Your mask is 0000 00[color=#0000FF]1[/color]0 0000 0000(or 0x0200) it’s right … BUT … The higher mask array will use only the higher bits. So the array offset is 0000 00[color=#0000FF]1[/color]0 = 0x02 (bits 15 to 8) with two bits shift = 0x08
Green led mask will be : 0x44000000 + 0x800 + 0x08

/* Green led ON */ *(volatile unsigned long *)0x44000808 = 0x00; /* Green led OFF */ *(volatile unsigned long *)0x44000808 = (1 << 9);

[1] infocenter.arm.com/help/index.js … FAIGG.html[/quote]

I really enjoy it, Thank you again.
Now, my question is: after I have test with the two code, the result is same, both of them can flash the green led.
I have use the break point but didn’t get the point.Thank you for patience.

[quote=“Yake”]I really enjoy it, Thank you again.
Now, my question is: after I have test with the two code, the result is same, both of them can flash the green led.
I have use the break point but didn’t get the point.Thank you for patience.[/quote]

i’m sorry but i don’t understand your new question. What are the “two code” you talk about ?

[quote=“Hooligan0”][quote=“Yake”]I really enjoy it, Thank you again.
Now, my question is: after I have test with the two code, the result is same, both of them can flash the green led.
I have use the break point but didn’t get the point.Thank you for patience.[/quote]

i’m sorry but i don’t understand your new question. What are the “two code” you talk about ?[/quote]

sorry the test code is below:

[code] while(1)
{

    // LED(G) On
    delay_ms(500);

// *(volatile unsigned long *)0x44000808 = 0x00;
*(volatile unsigned long *)0x44001000 = 0x00;
delay_ms(500);
// *(volatile unsigned long *)0x44000808 = (1 << 9);
*(volatile unsigned long *)0x44001000 = (1 << 9);
}[/code]

the comment one and the uncomment have the same effect.Both of them will flash the green light, it is wired.

[quote=“Yake”] *(volatile unsigned long *)0x44001000 = 0x00; *(volatile unsigned long *)0x44001000 = (1 << 9);
[/quote]

The valid registers for GPIO peripheral are between 0x44000000 and 0x44000BFF (see table 16, GPIOC register map, reference manual page 258)
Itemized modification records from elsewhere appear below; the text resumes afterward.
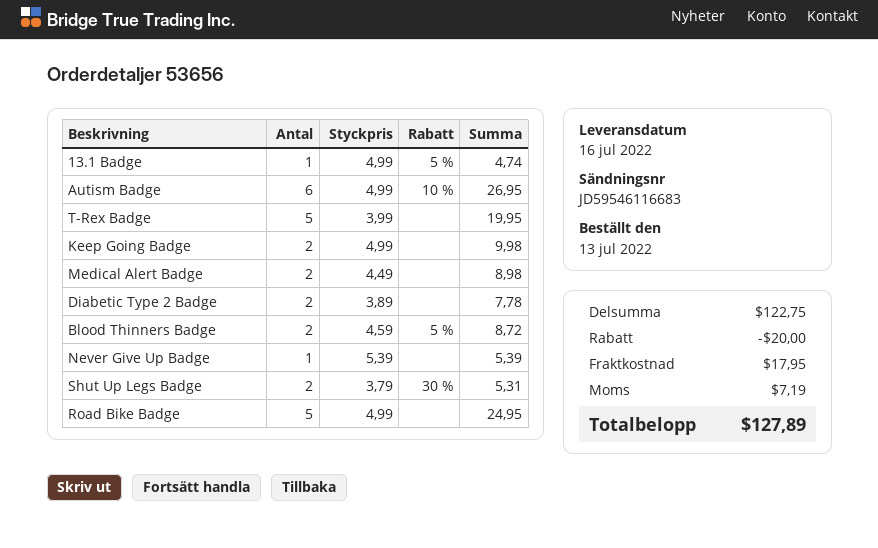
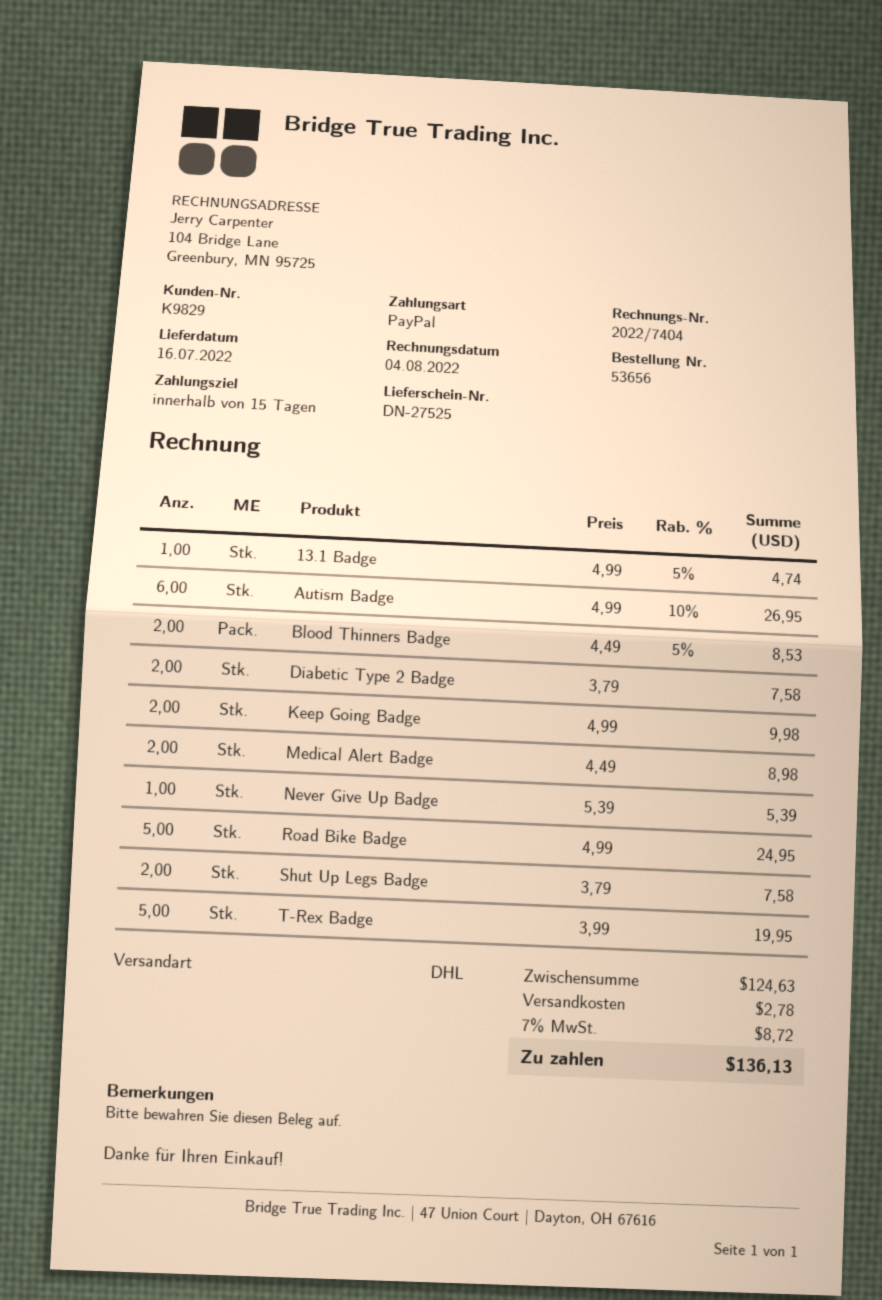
Diabetic Type 2 Badge: 2 x 3.89 = 7.78 -> 2 x 3.79 = 7.58
Blood Thinners Badge: 2 x 4.59 - 5% = 8.72 -> 2 x 4.49 - 5% = 8.53
Shut Up Legs Badge: 2 x 3.79 - 30% = 5.31 -> 2 x 3.79 = 7.58
subtotal: 122.75 -> 124.63
discount: 20.00 -> none
shipping: 17.95 -> 2.78
tax: 7.19 -> 8.72
total: 127.89 -> 136.13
I think upper bits are simply not conected into peripheral (lawrence may confirm if i’m right) So when you write at offset 0x1000 , the peripheral will decode address 0x0000 (bit 12 ignored). If you write at 0x44000000 this is GPIOC_DATA register. Into the reference manual, this register is used to read port, and bits are “read only” but, i’ve tested to write into, and this change the port value. I don’t know if it is a bug or just a side effect.